3)Requires the Chief Clerk of the Assembly to transmit copies of
this resolution to all federally recognized tribes in
California, Members of Congress, and the President of the
United States.
EXISTING LAW:
1)Gives Congress the power to regulate commerce with foreign
nations, and among the several states, and with the Indian
Tribes. (U.S. Constitution Article I, Section 8.)
2)Provides, generally, that the United States government has
exclusive power to regulate, through the Bureau of Indian
Affairs within the Department of the Interior, relations with
federally recognized tribes. (25 USC Section 2.)

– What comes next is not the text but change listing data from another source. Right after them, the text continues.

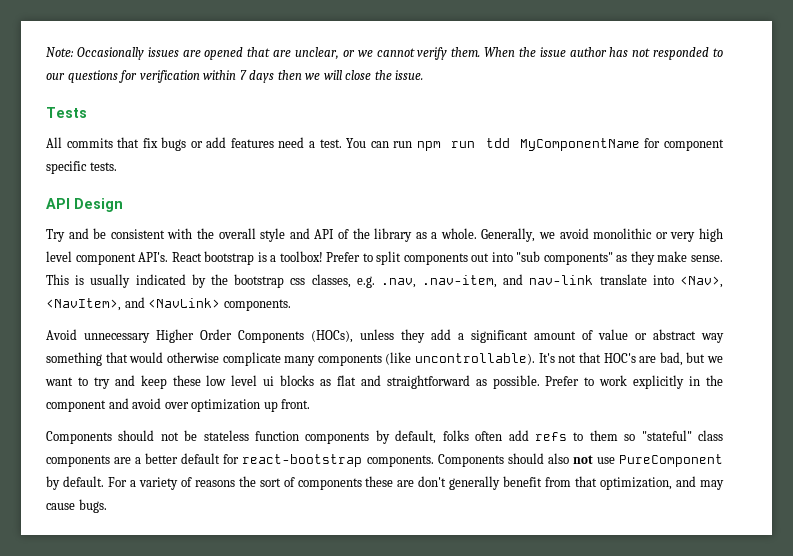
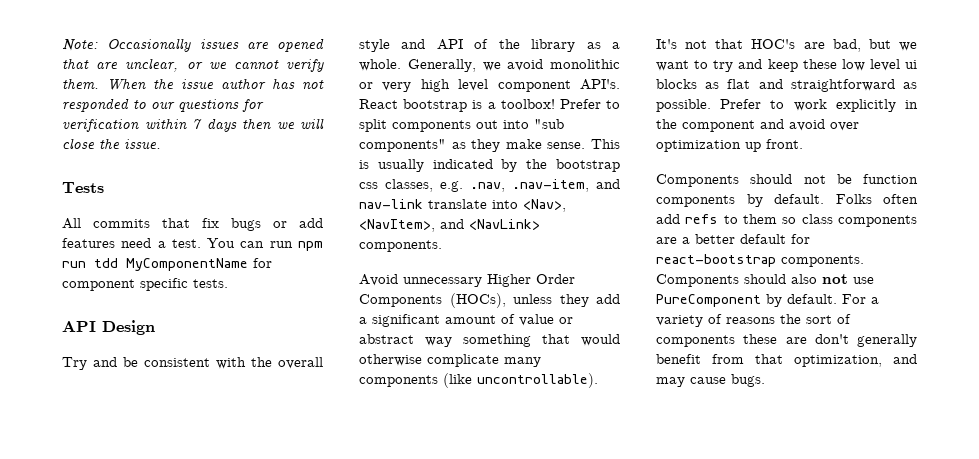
[203,430,249,441] stateless -> (852, 179) none
[395,430,469,444] default, folks -> [774,194,872,204] default. Folks
[641,430,692,441] "stateful" -> (797, 220) none

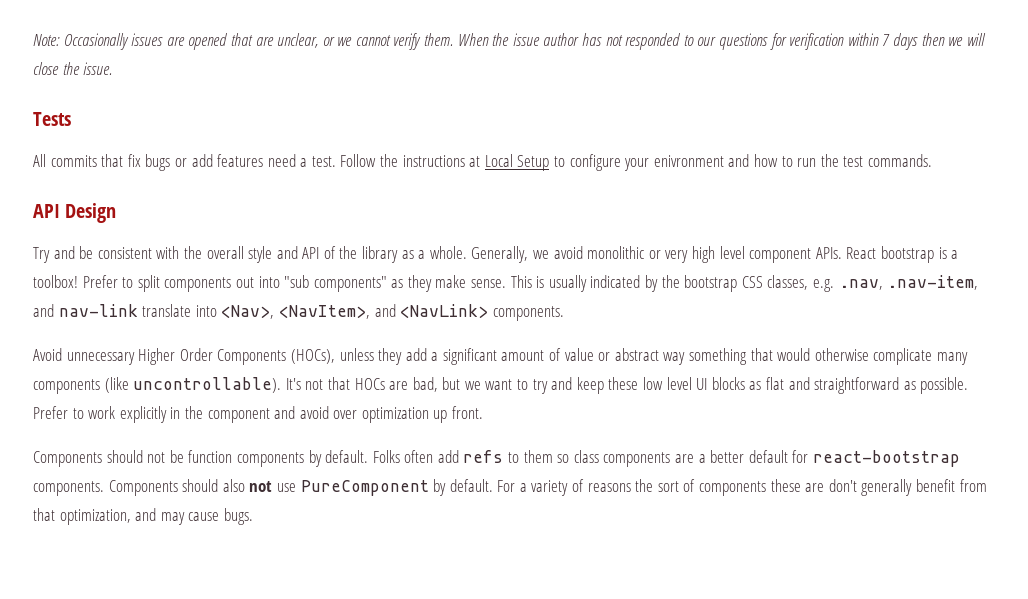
[207,238,323,251] [62,258,272,271] [62,278,228,291] You can run npm run tdd MyComponentName for component specific tests. -> [340,154,932,171] Follow the instructions at Local Setup to configure your enivronment and how to run the test commands.
[580,79,620,90] API's. -> [815,247,842,259] APIs.
[359,182,378,189] css -> [741,276,763,288] CSS
[751,39,796,49] HOC's -> [354,378,385,390] HOCs
[905,60,917,69] ui -> [696,378,708,390] UI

3)Protects, through the Indian Civil Rights Act of 1968, the
civil rights of Native American people and safeguards the
tribal sovereignty of federal recognized Indian tribes. (25
USC Section 1301 et seq.)
4)Permits, under the federal Indian Faming Regulatory Act,
various classifications of Indian gaming activity for federal
recognition, in a state that regulates but does not prohibit
gaming, to promote tribal economic development and
self-sufficiency. (25 USC Section 2701 et seq.)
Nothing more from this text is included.